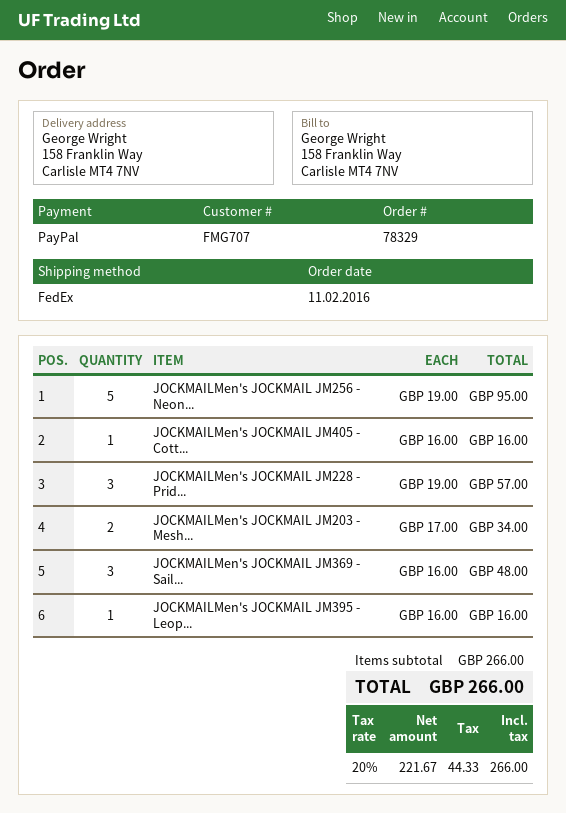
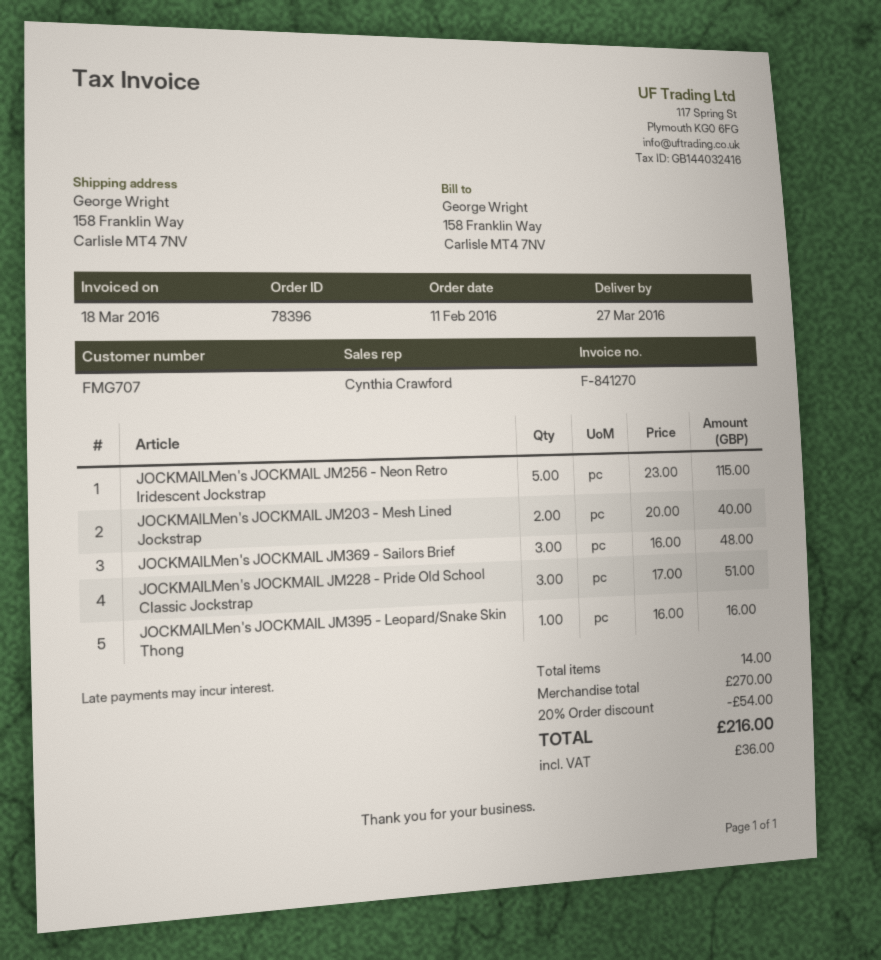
order number: 78329 -> 78396
JOCKMAILMen's JOCKMAIL JM256 - Neon...: 5 x 19.00 = 95.00 -> 5 x 23.00 = 115.00
JOCKMAILMen's JOCKMAIL JM405 - Cott...: 1 x 16.00 = 16.00 -> none
JOCKMAILMen's JOCKMAIL JM228 - Prid...: 3 x 19.00 = 57.00 -> 3 x 17.00 = 51.00
JOCKMAILMen's JOCKMAIL JM203 - Mesh...: 2 x 17.00 = 34.00 -> 2 x 20.00 = 40.00
subtotal: 266.00 -> 270.00
discount: none -> 20% = 54.00
tax: 44.33 -> 36.00
total: 266.00 -> 216.00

━━━

*WORK ITEM*.
Find the lines of the listing above that hold "JOCKMAILMen". Please copy them.

*EXERCISE SOLUTION*.
JOCKMAILMen's JOCKMAIL JM256 - Neon...: 5 x 19.00 = 95.00 -> 5 x 23.00 = 115.00
JOCKMAILMen's JOCKMAIL JM405 - Cott...: 1 x 16.00 = 16.00 -> none
JOCKMAILMen's JOCKMAIL JM228 - Prid...: 3 x 19.00 = 57.00 -> 3 x 17.00 = 51.00
JOCKMAILMen's JOCKMAIL JM203 - Mesh...: 2 x 17.00 = 34.00 -> 2 x 20.00 = 40.00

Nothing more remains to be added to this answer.